What this task involves => Copy all records exactly, excluding images.

Provided records =>
--------

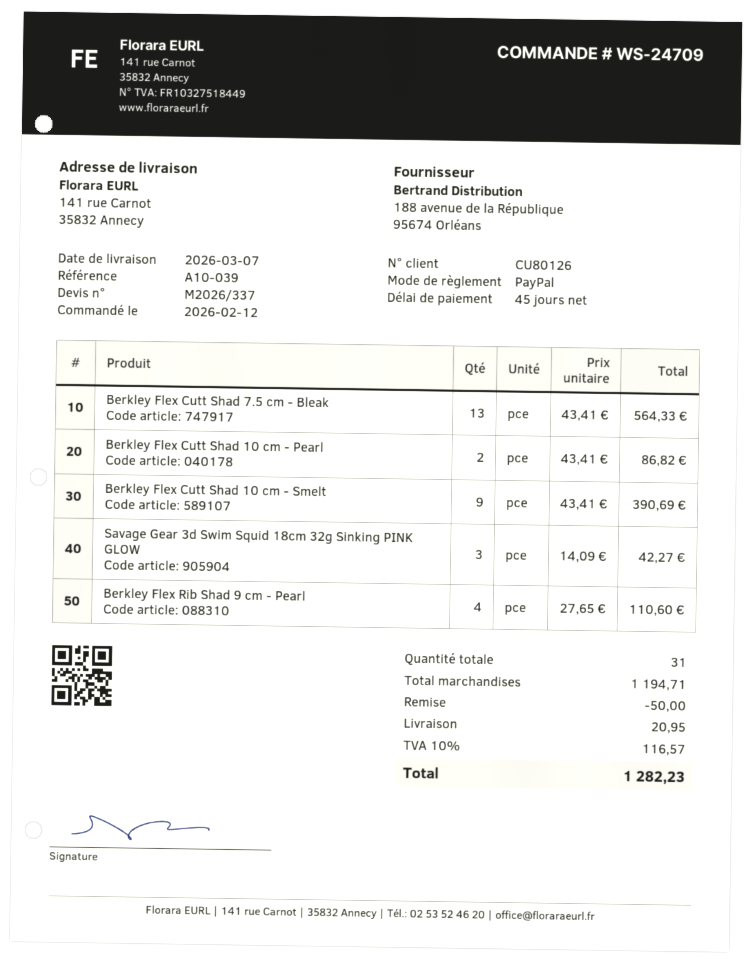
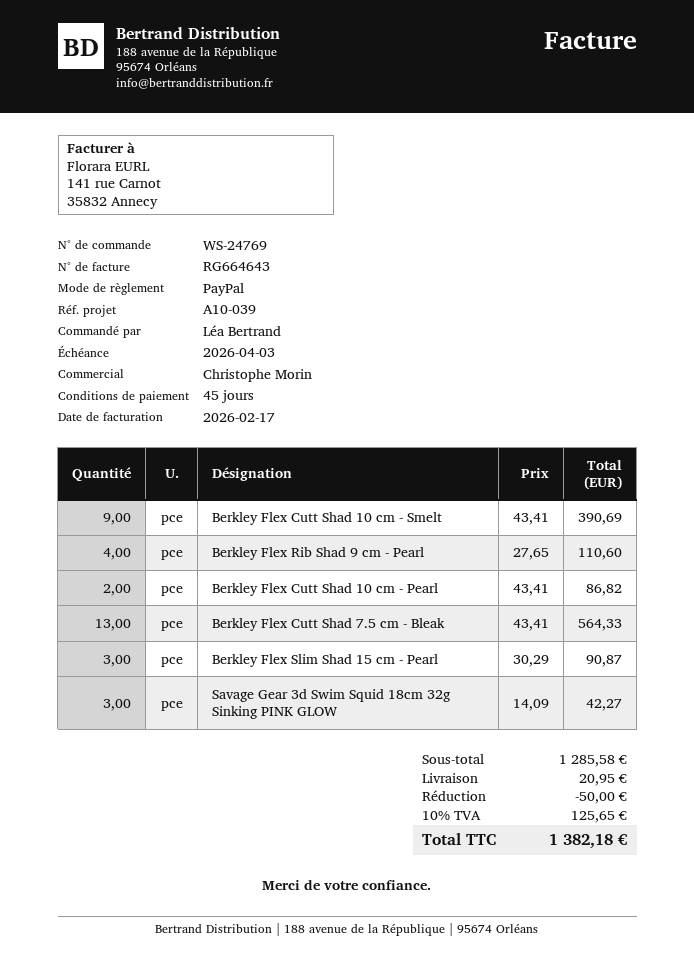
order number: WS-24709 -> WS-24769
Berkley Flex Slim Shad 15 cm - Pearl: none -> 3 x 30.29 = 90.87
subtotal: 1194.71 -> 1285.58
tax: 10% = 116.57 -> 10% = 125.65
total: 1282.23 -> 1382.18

--------

Result for this task =>
order number: WS-24709 -> WS-24769
Berkley Flex Slim Shad 15 cm - Pearl: none -> 3 x 30.29 = 90.87
subtotal: 1194.71 -> 1285.58
tax: 10% = 116.57 -> 10% = 125.65
total: 1282.23 -> 1382.18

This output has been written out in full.